[Data items]
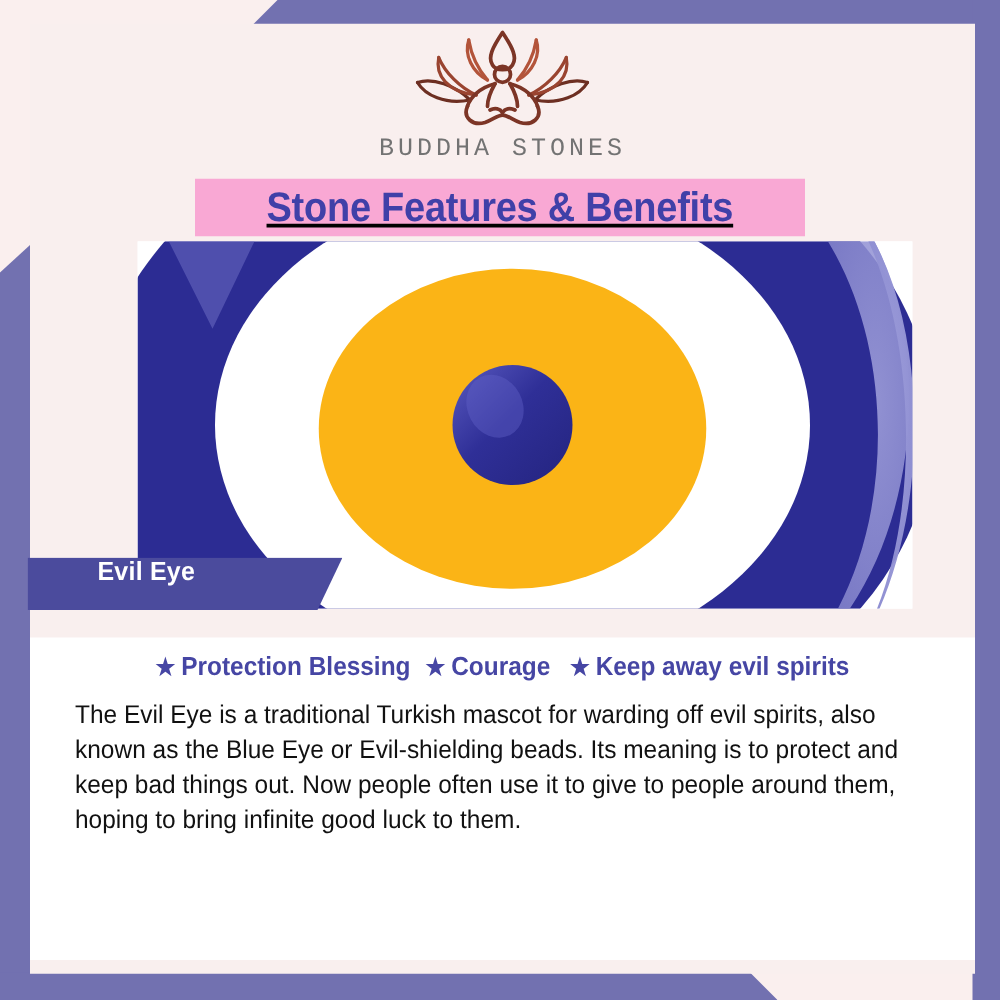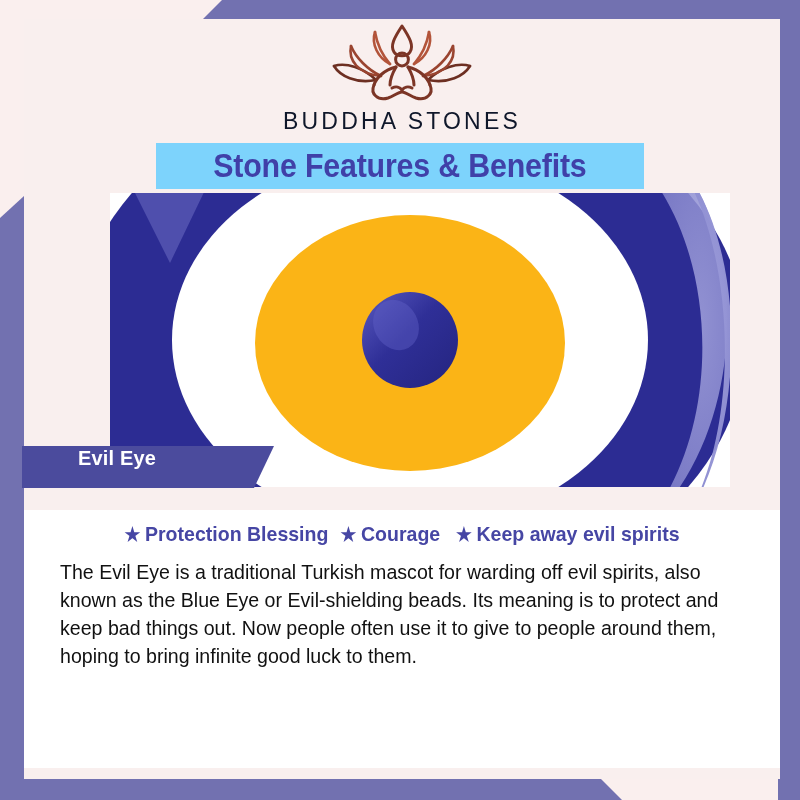"BUDDHA STONES" .logo-text { color: #0f172a -> #737373; font-family: Liberation Sans, sans-serif -> Liberation Mono, monospace; font-size: 23px -> 20px }
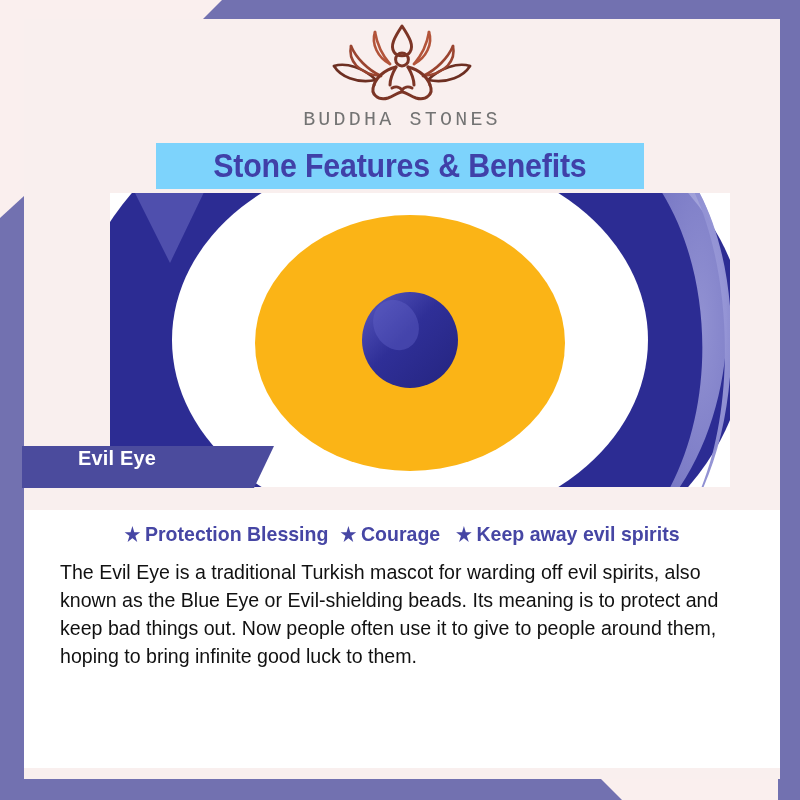"Stone Features & Benefits" .title-bar { background: #7dd3fc -> #f9a8d4; text-decoration: none -> underline }
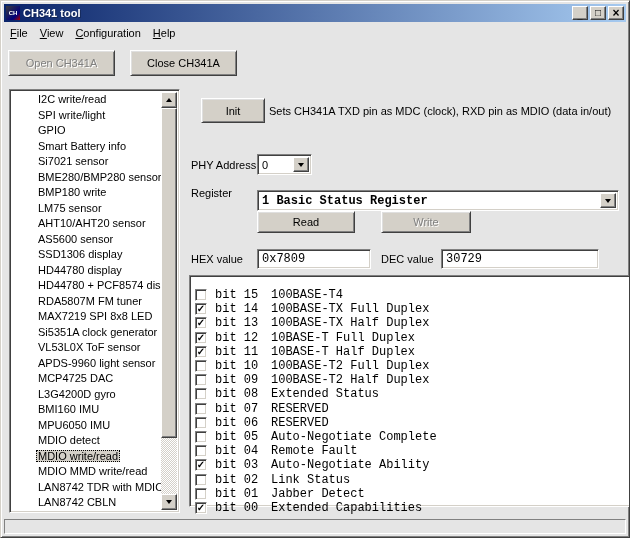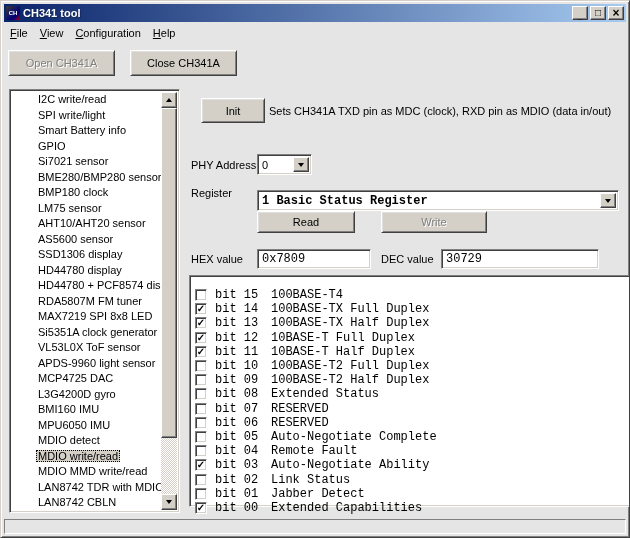"Smart Battery info" div.list-item { order: before "GPIO" -> after "GPIO" }
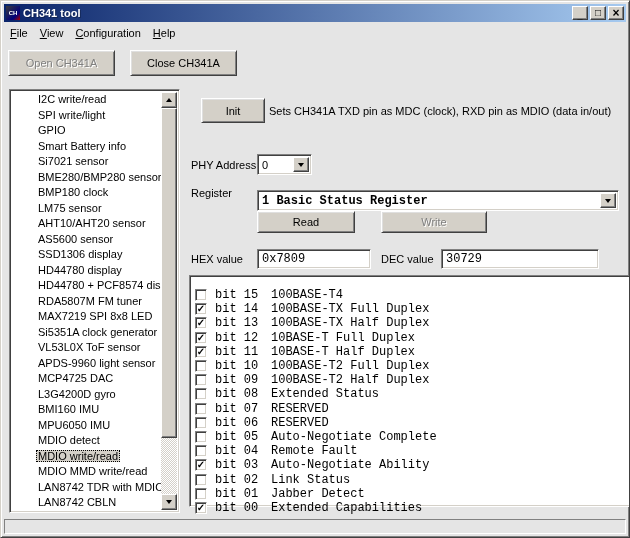"BMP180 clock" span.li-label { text: clock -> write }
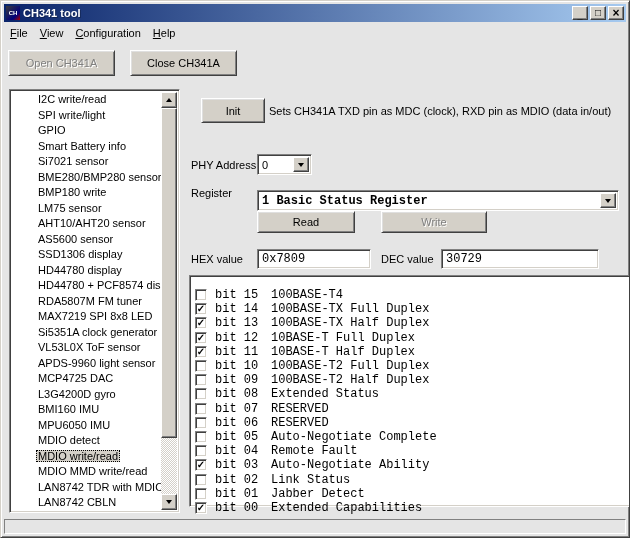"Write" .write-btn { width: 106px -> 90px }
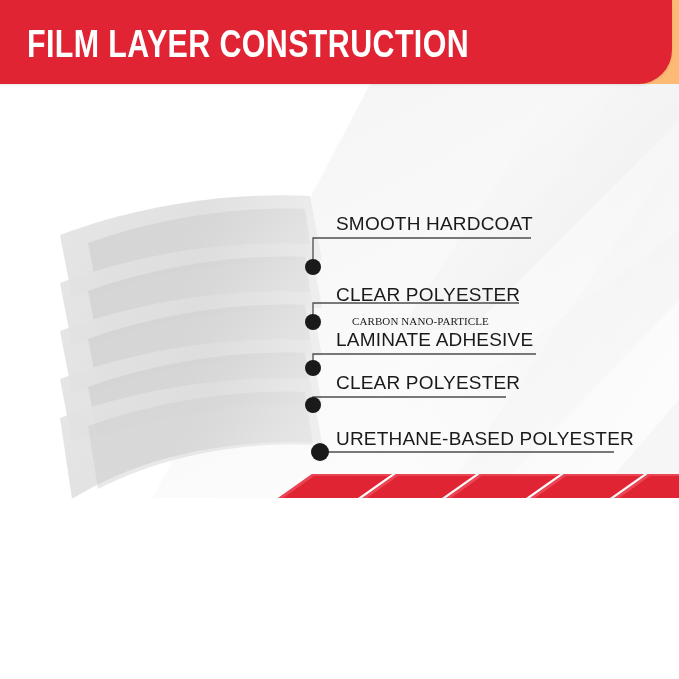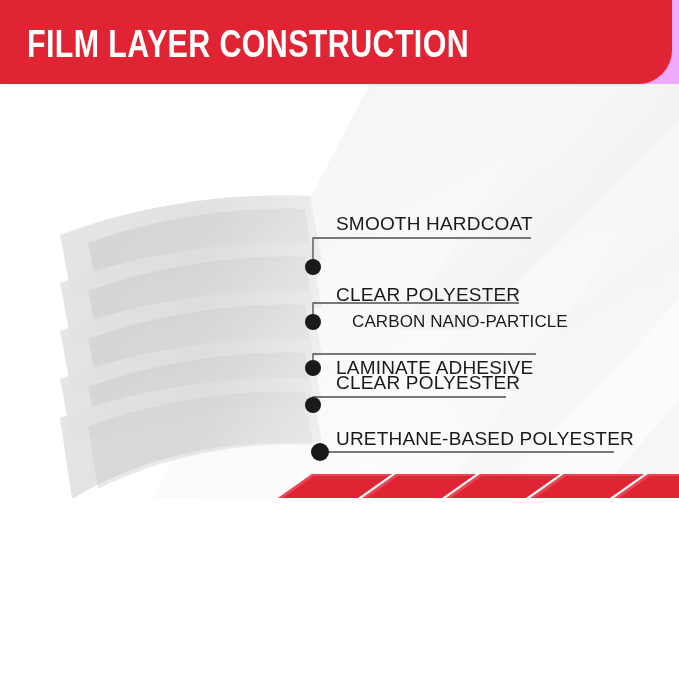"FILM LAYER CONSTRUCTION" #stage { background: #f0abfc -> #fdba74 }
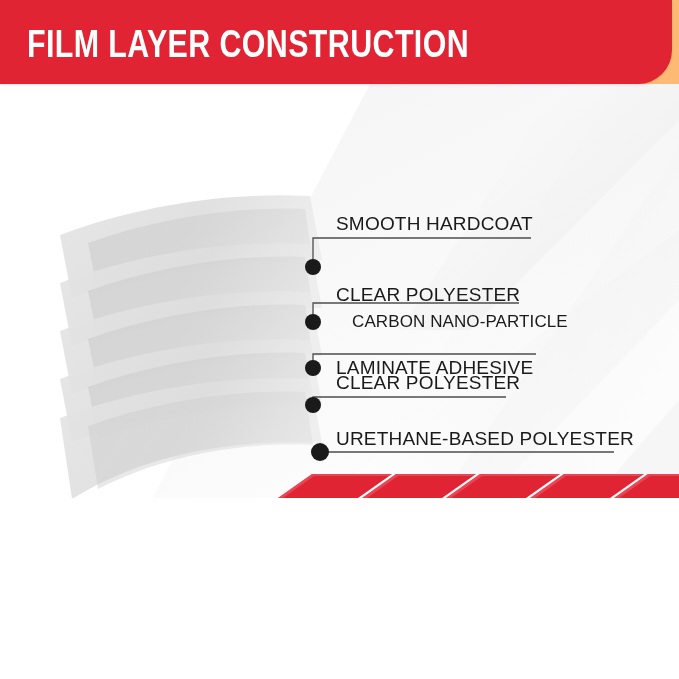"CARBON NANO-PARTICLE" .callout-sublabel { font-family: Liberation Sans, sans-serif -> Liberation Serif, serif; font-size: 17px -> 11px }
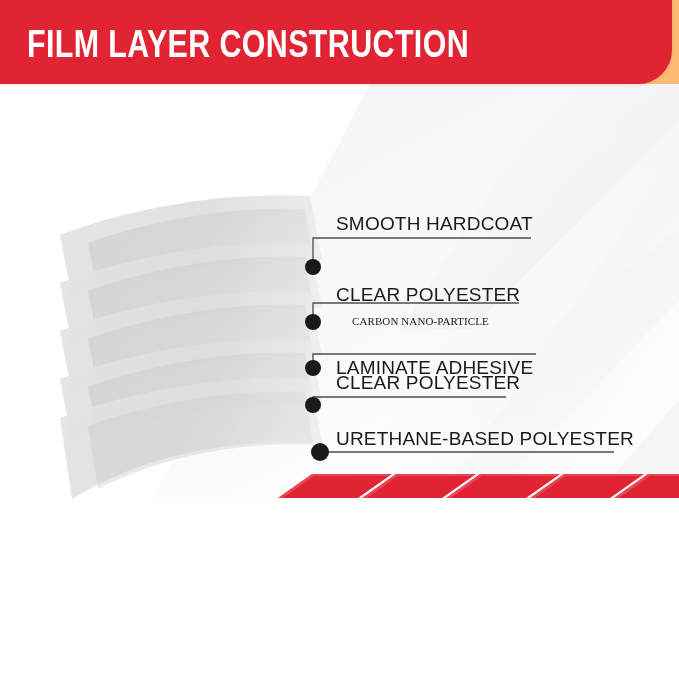"LAMINATE ADHESIVE" div.callout-label { margin-top: 28px -> none }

(Exercise directions):
Each entry above has to be set down again verbatim, except for its pictures.

(The answer):
"BUDDHA STONES" .logo-text { color: #0f172a -> #737373; font-family: Liberation Sans, sans-serif -> Liberation Mono, monospace; font-size: 23px -> 20px }
"Stone Features & Benefits" .title-bar { background: #7dd3fc -> #f9a8d4; text-decoration: none -> underline }
"Smart Battery info" div.list-item { order: before "GPIO" -> after "GPIO" }
"BMP180 clock" span.li-label { text: clock -> write }
"Write" .write-btn { width: 106px -> 90px }
"FILM LAYER CONSTRUCTION" #stage { background: #f0abfc -> #fdba74 }
"CARBON NANO-PARTICLE" .callout-sublabel { font-family: Liberation Sans, sans-serif -> Liberation Serif, serif; font-size: 17px -> 11px }
"LAMINATE ADHESIVE" div.callout-label { margin-top: 28px -> none }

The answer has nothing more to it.